* Collected data:
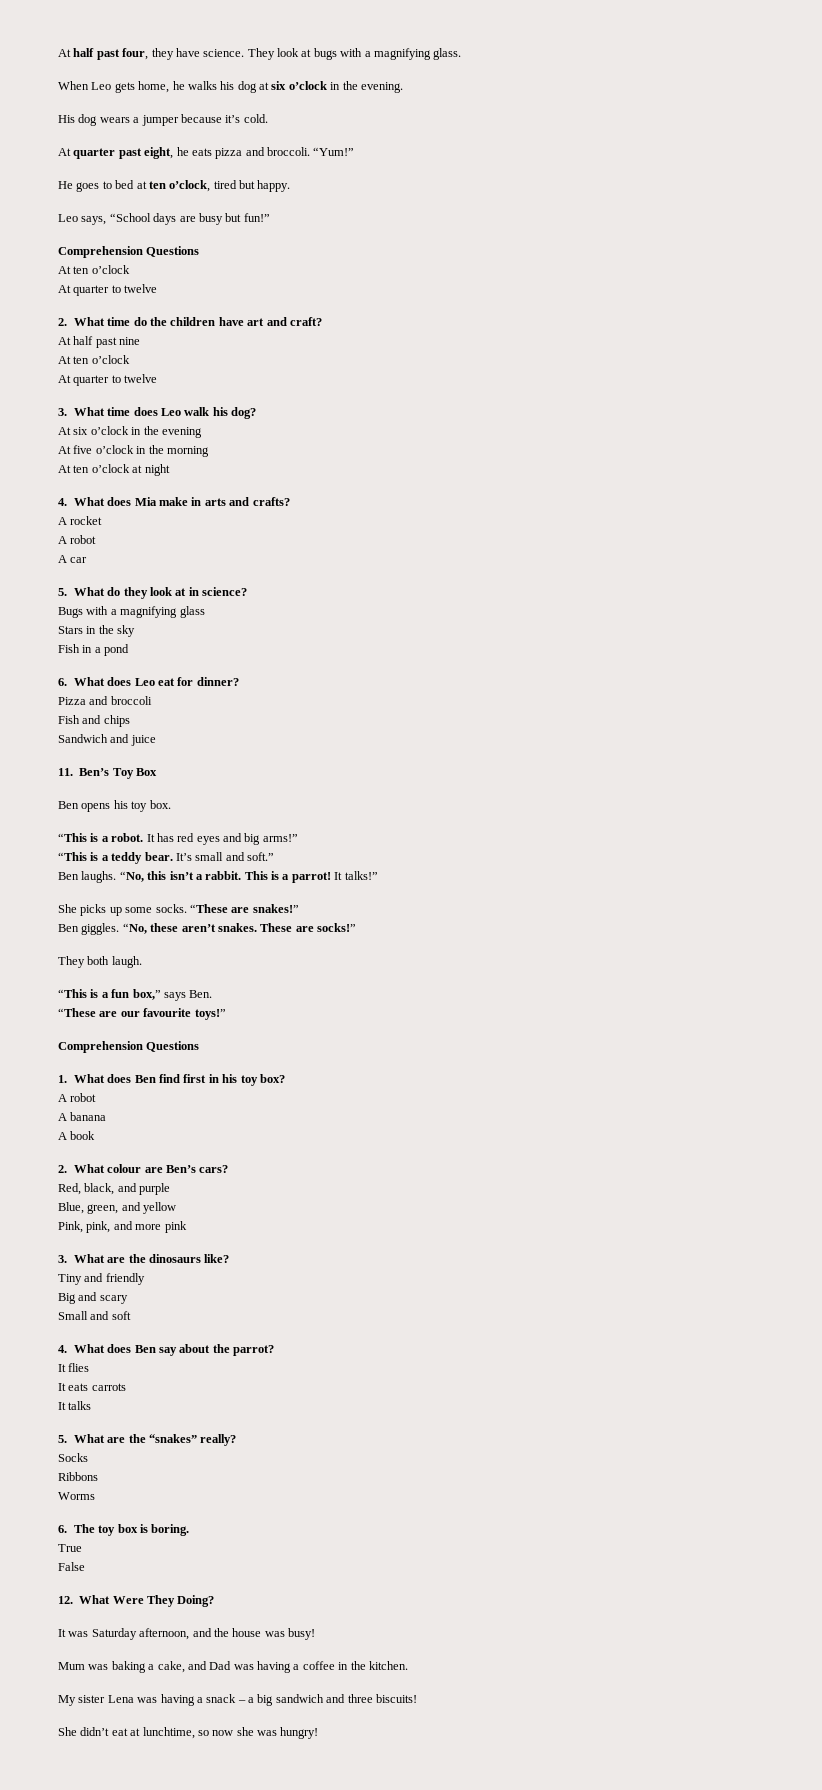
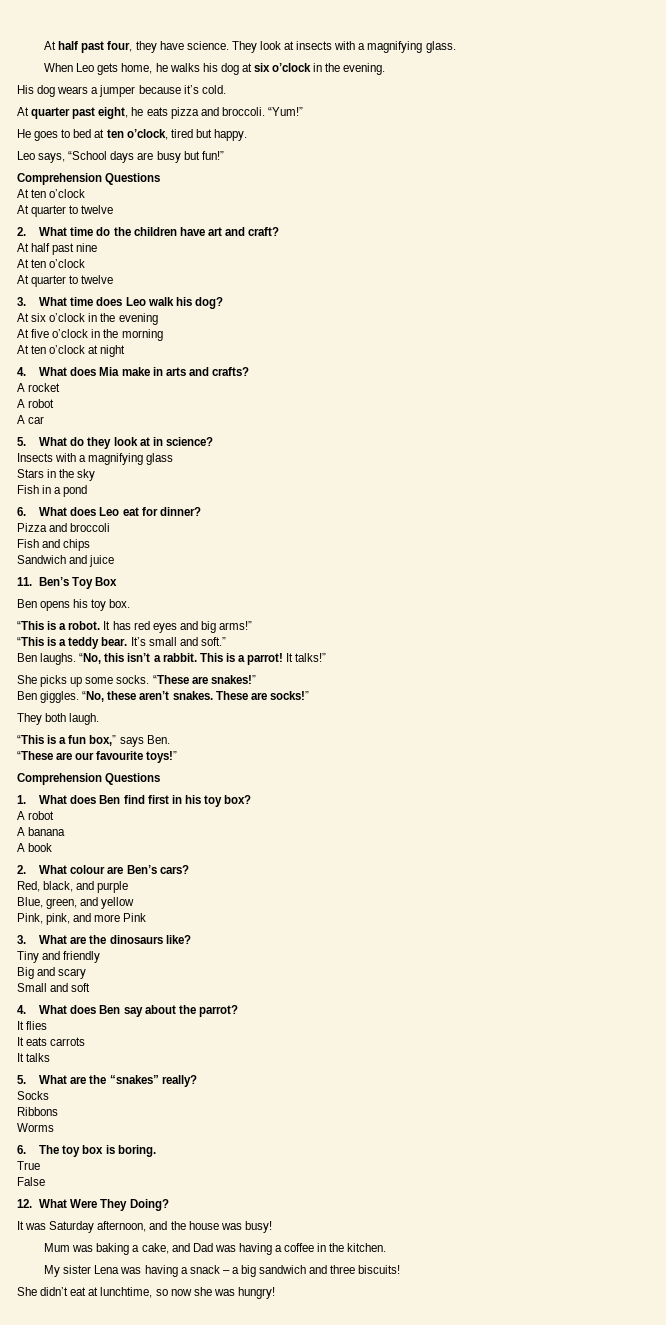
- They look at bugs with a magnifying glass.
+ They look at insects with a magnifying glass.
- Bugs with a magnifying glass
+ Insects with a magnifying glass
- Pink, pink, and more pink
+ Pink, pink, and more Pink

* TASK PROMPT: Print verbatim every line above, apart from the pictures.

* FINAL ANSWER:
- They look at bugs with a magnifying glass.
+ They look at insects with a magnifying glass.
- Bugs with a magnifying glass
+ Insects with a magnifying glass
- Pink, pink, and more pink
+ Pink, pink, and more Pink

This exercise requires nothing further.